A bill doubling the bottle bill deposit from a nickel to a dime and expanding its coverage to containers for drinking water, sports drinks and other non-dairy beverages has been endorsed by a House committee.
The Vermont House Natural Resources, Fish and Wildlife Committee voted 8-3 to approve the change on Friday, with Reps. Nelson Brownell and Seth Bongartz both voting yes. Voting no were Reps. Paul Lefebvre, I-Essex-Caledonia-Orleans: Harvey Smith, R-Addison 5; and Thomas Terenzini, R-Rutland 4.
The bill, H. 175, would expand the universe of containers requiring deposits to water bottles, wine bottles, and containers for all noncarbonated and carbonated drinks. Milk — dairy and otherwise — would be excluded. Liquor and wine bottles would require a deposit.
“We all know a lot of plastic water bottles end up in the trash. That won’t be the case. People will pay attention,” Bongartz, D-Bennington 4, said of the proposed changes and how they will affect the waste stream.
Bongartz said the bill changed very little between its introduction and the committee vote, with the only change being the effective date being moved from July of this year to July 2022.
“It took a while for us to sort through the weeds on this,” Bongartz said Tuesday of the committee process on the bill. What seemed to clarify matters for fellow members, he said, was the realization that there’s a market for deposit returns because they are cleaner than containers that enter the recycling stream at large. That improves the odds that they’ll be recycled as bottles, rather than turned into polyester fabric — or not recycled at all.
“The thing about containers that come in through the redemption system is everybody wants them. They’re clean, not contaminated ... there’s a demand for those,” Bongartz said.

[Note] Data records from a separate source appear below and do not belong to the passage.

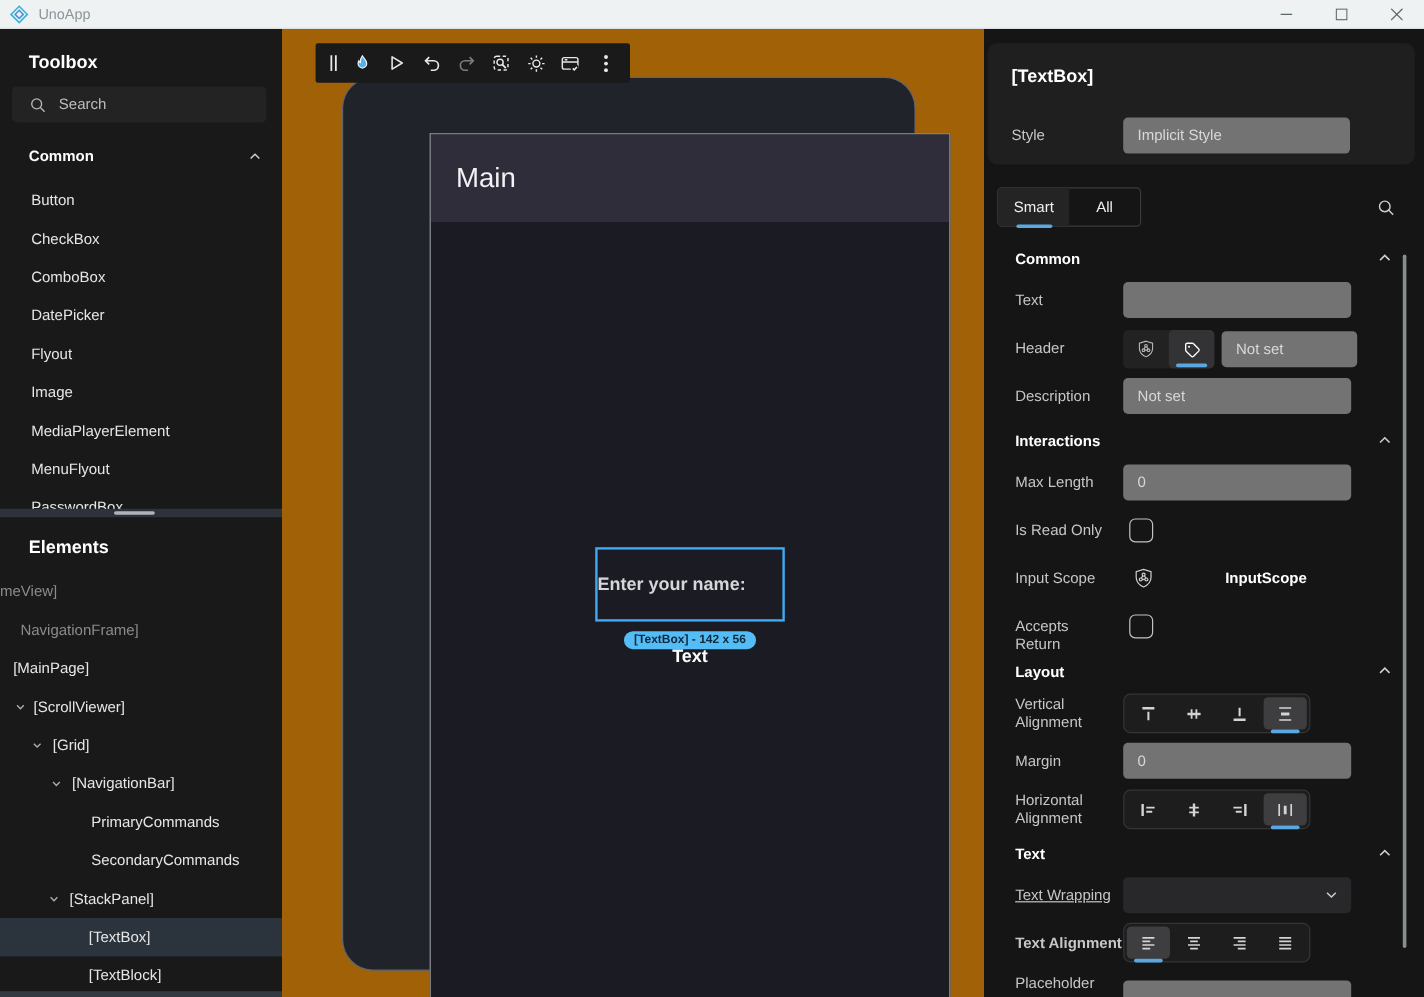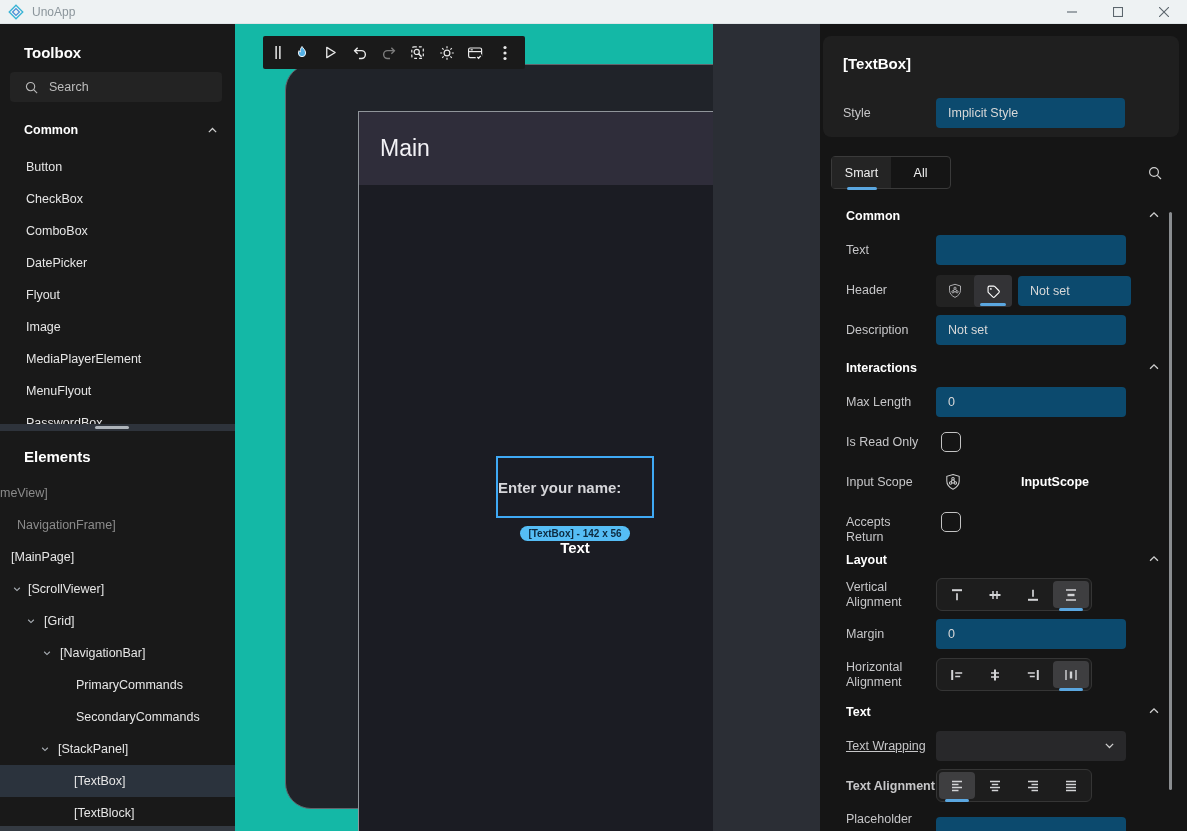--- a/index.html
+++ b/index.html
@@ -35,21 +35,21 @@
   .el-title { position:absolute; left:24px; top:424px; font-size:15px; font-weight:700; color:#fff; }
   .tree { position:absolute; left:0; top:453px; width:235px; }
   .tree-row { position:relative; height:32px; width:235px; }
   .tree-row.selected { background:#2b333d; }
   .tree-label { position:absolute; top:0; height:32px; line-height:32px; font-size:12.5px; color:#e6e6e6; white-space:nowrap; }
   .tree-row.dim .tree-label { color:#8b8b8b; }
   .tree-chev { position:absolute; top:11px; color:#a9afb5; }
   .bottom-strip { position:absolute; left:0; bottom:0; width:235px; height:5px; background:#343a42; }
 
   
-  .canvas { position:absolute; left:235px; top:24px; width:478px; height:807px; background:#14b8a6; overflow:hidden; }
+  .canvas { position:absolute; left:235px; top:24px; width:585px; height:807px; background:#a16207; overflow:hidden; }
   .dtoolbar { position:absolute; left:28px; top:12px; height:33px; background:#1a1a1a; border-radius:2px;
               display:flex; align-items:center; padding:0 6px; z-index:10; }
   .tool-btn { width:29px; height:33px; display:flex; align-items:center; justify-content:center; color:#e8e8e8; }
   .tool-btn.dim { color:#7c7c7c; }
   .tool-btn.grip { width:18px; }
   .device { position:absolute; left:50px; top:40px; width:478px; height:745px; background:#202329;
             border:1px solid #62656c; border-radius:26px; }
   .screen { position:absolute; left:72px; top:46px; width:434px; height:721px; background:#1b1c23;
             border:1px solid #90959a; overflow:hidden; }
   .page-header { position:absolute; left:0; top:0; width:100%; height:73px; background:#2f2d3a; }
@@ -61,21 +61,21 @@
   .size-badge span { display:inline-block; background:#55bdf5; color:#0d2a3f; font-size:10px; font-weight:700;
                      padding:2px 8px; border-radius:8px; }
   .tb-text { position:absolute; left:0; top:427px; width:100%; text-align:center;
              font-size:15px; font-weight:700; color:#fff; }
 
   
   .props { position:absolute; left:820px; top:24px; width:367px; height:807px; background:#151515; overflow:hidden; }
   .card { position:absolute; left:3px; top:12px; width:356px; height:101px; background:#1f1f1f; border-radius:8px; }
   .card-title { position:absolute; left:20px; top:19px; font-size:15px; font-weight:700; color:#fff; }
   .plabel { color:#c6c6c8; font-size:12.5px; }
-  .pinput { position:absolute; background:#0c4a6e; border-radius:4px; height:30px; width:190px;
+  .pinput { position:absolute; background:#737373; border-radius:4px; height:30px; width:190px;
             display:flex; align-items:center; padding:0 12px; color:#d8d8d8; font-size:12.5px; }
   .tabs { position:absolute; left:11px; top:132px; width:120px; height:33px; border:1px solid #3a3a3a;
           border-radius:4px; display:flex; }
   .tab { flex:1; display:flex; align-items:center; justify-content:center; font-size:12.5px; color:#efefef; position:relative; }
   .tab.sel { background:#242424; }
   .tab.sel::after { content:""; position:absolute; bottom:-2px; left:50%; transform:translateX(-50%);
                     width:30px; height:3px; border-radius:2px; background:#5ba7e0; }
   .psearch { position:absolute; left:327px; top:141px; color:#cfcfcf; }
   .psec { position:absolute; left:26px; font-size:12.5px; font-weight:700; color:#fff; }
   .psec-chev { position:absolute; left:327px; color:#cfcfcf; }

The plastic returned via deposit “actually gets remade into bottles as opposed to ending up as part of sofas. Instead of one use you get multiple uses,” Bongartz said. “Also there’s a lot less energy required to reuse plastics than to produce them from scratch.”
In written testimony, supporters including the Vermont Public Interest Research Group (VPIRG) said expanding the bottle bill would improve recycling rates, diverting more containers away from landfills, and help prevent litter.
Also testifying for the bill was Alyssa Hill, an eighth-grade student at Williston Central School, who said promoting recycling would help reduce the demand for new plastic — an industry that relies upon fossil fuels that are contributing to climate change.
“This bottle bill is expected to increase the number of plastic containers turned into new plastic containers by 397 million. That’s almost 400 million plastic containers that don’t need to be manufactured, almost half a billion containers that will no longer be able to release poisons into the communities surrounding them,” Hill said.
Opposition included the Vermont Wholesale Beverage Association, which testified through lobbyist Clare Buckley that the system is “antiquated, inefficient and costly for Vermonters” and is “plagued with operational issues” including fraud — notably along the New Hampshire border, where Granite State residents who paid no deposit on their bottles and cans bring them across the Connecticut River for redemption.
“Increasing the bottle deposit from 5 to 10 cents on all beverages subject to the bottle bill ... would significantly increase the price Vermonters pay for beer and soda at the cash register (a total of $2.40 per case for just deposits) sending more Vermonters along the border to [New Hampshire] without a bottle bill and [New York and Massachusetts] with a 5-cent deposit,” Buckley said.
The organization instead supported H. 14, a bill requiring the Secretary of Natural Resources to study the effectiveness of the bottle bill. Buckley said the state needs “real time data on the costs and environmental impacts of the existing bottle bill law” to make a decision.